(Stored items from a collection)
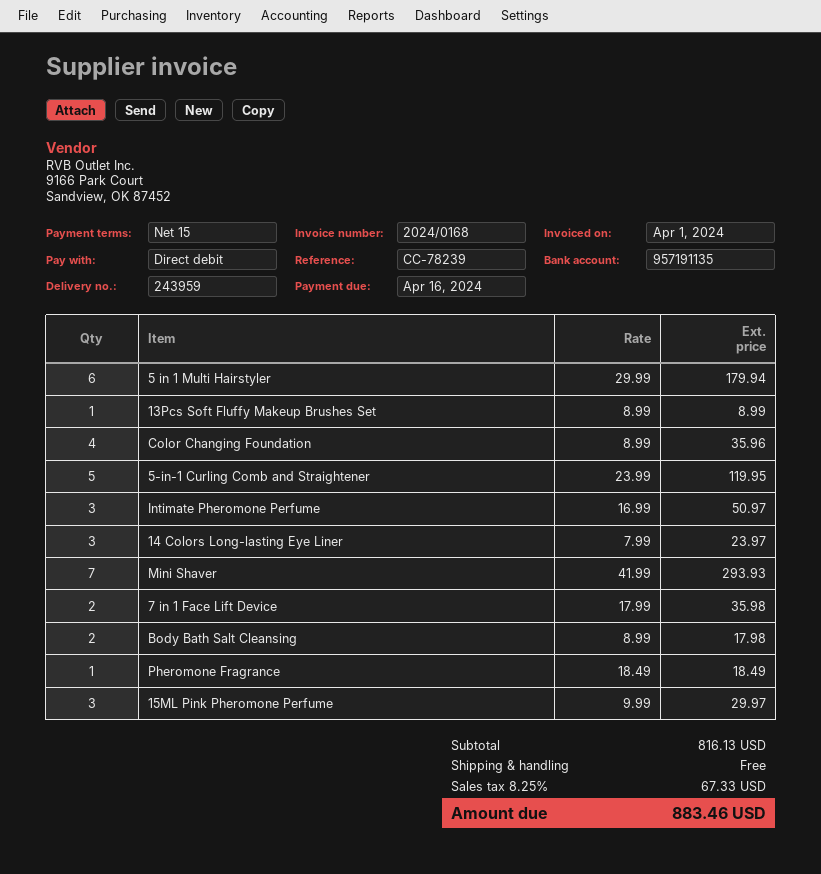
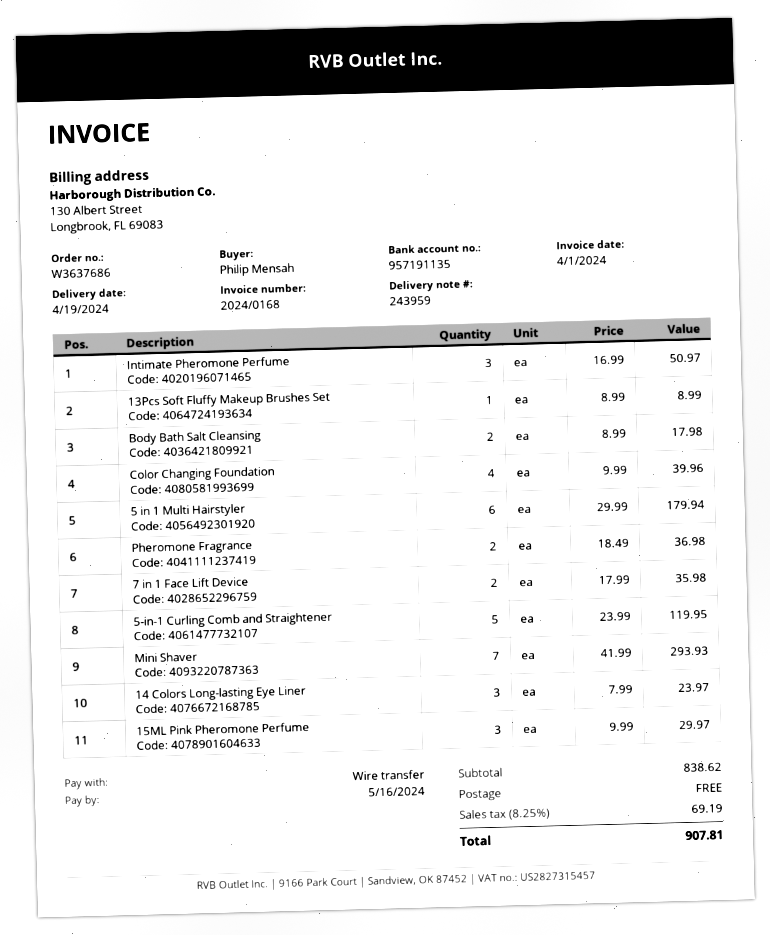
due date: 2024-04-16 -> 2024-05-16
payment method: direct debit -> bank transfer
Color Changing Foundation: 4 x 8.99 = 35.96 -> 4 x 9.99 = 39.96
Pheromone Fragrance: 1 x 18.49 = 18.49 -> 2 x 18.49 = 36.98
subtotal: 816.13 -> 838.62
tax: 8.25% = 67.33 -> 8.25% = 69.19
total: 883.46 -> 907.81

-- REQUIRED ACTION --
Each record should be quoted exactly, with the images omitted.

-- TASK RESULT --
due date: 2024-04-16 -> 2024-05-16
payment method: direct debit -> bank transfer
Color Changing Foundation: 4 x 8.99 = 35.96 -> 4 x 9.99 = 39.96
Pheromone Fragrance: 1 x 18.49 = 18.49 -> 2 x 18.49 = 36.98
subtotal: 816.13 -> 838.62
tax: 8.25% = 67.33 -> 8.25% = 69.19
total: 883.46 -> 907.81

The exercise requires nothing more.